Records shown:
------------------------------------
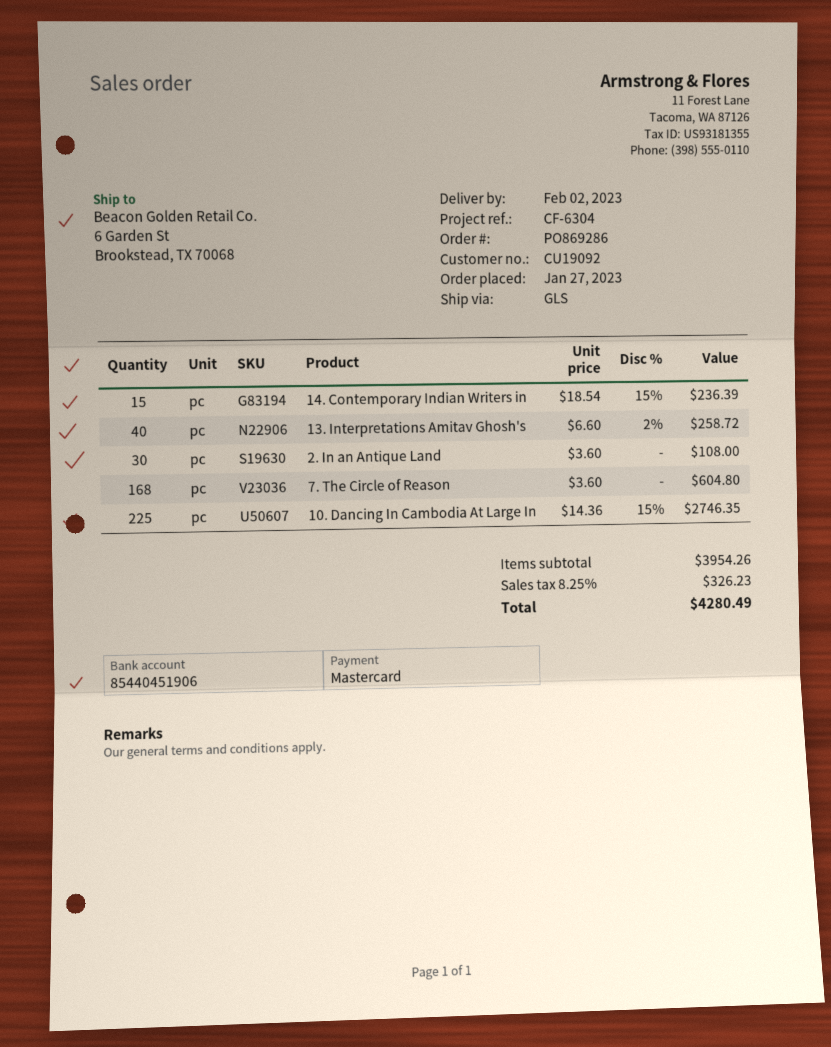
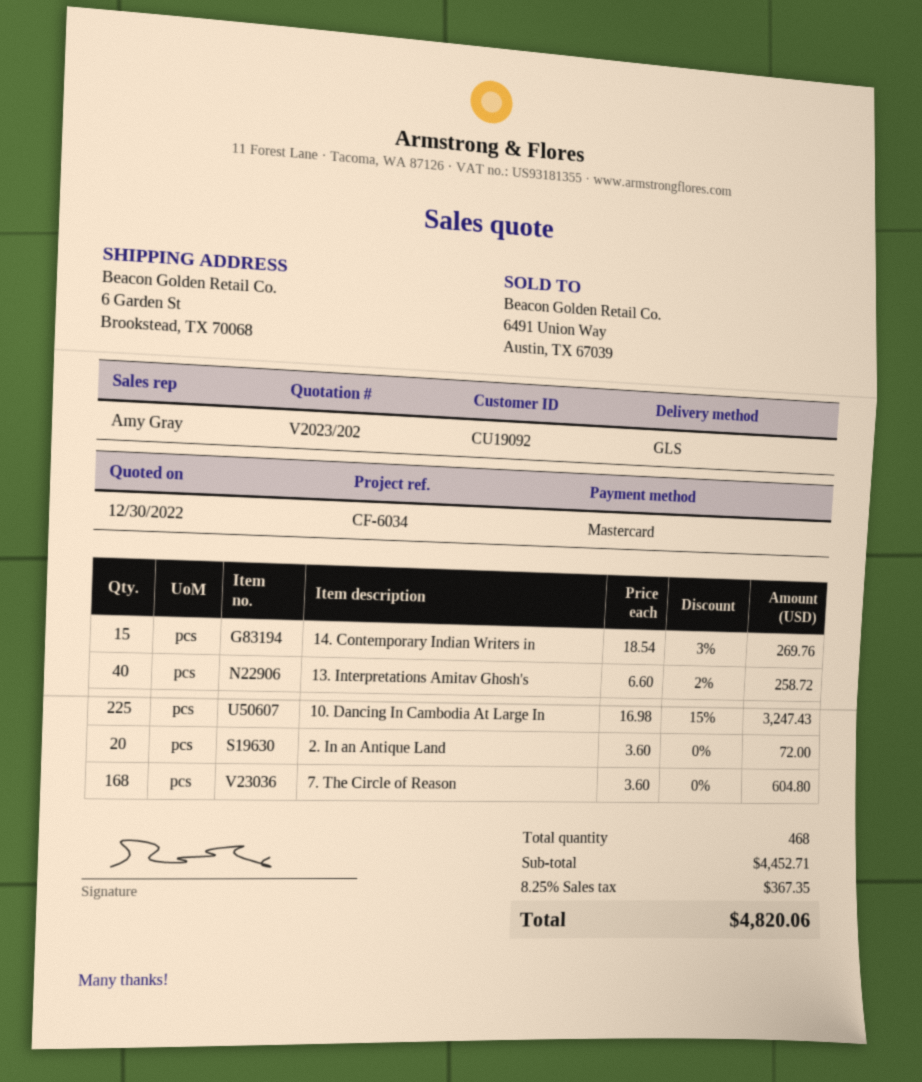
reference: CF-6304 -> CF-6034
14. Contemporary Indian Writers in: 15 x 18.54 - 15% = 236.39 -> 15 x 18.54 - 3% = 269.76
2. In an Antique Land: 30 x 3.60 = 108.00 -> 20 x 3.60 = 72.00
10. Dancing In Cambodia At Large In: 225 x 14.36 - 15% = 2746.35 -> 225 x 16.98 - 15% = 3247.43
subtotal: 3954.26 -> 4452.71
tax: 8.25% = 326.23 -> 8.25% = 367.35
total: 4280.49 -> 4820.06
------------------------------------
Exercise goal:
The records above are to be copied exactly, with no pictures carried over.

Exercise response:
reference: CF-6304 -> CF-6034
14. Contemporary Indian Writers in: 15 x 18.54 - 15% = 236.39 -> 15 x 18.54 - 3% = 269.76
2. In an Antique Land: 30 x 3.60 = 108.00 -> 20 x 3.60 = 72.00
10. Dancing In Cambodia At Large In: 225 x 14.36 - 15% = 2746.35 -> 225 x 16.98 - 15% = 3247.43
subtotal: 3954.26 -> 4452.71
tax: 8.25% = 326.23 -> 8.25% = 367.35
total: 4280.49 -> 4820.06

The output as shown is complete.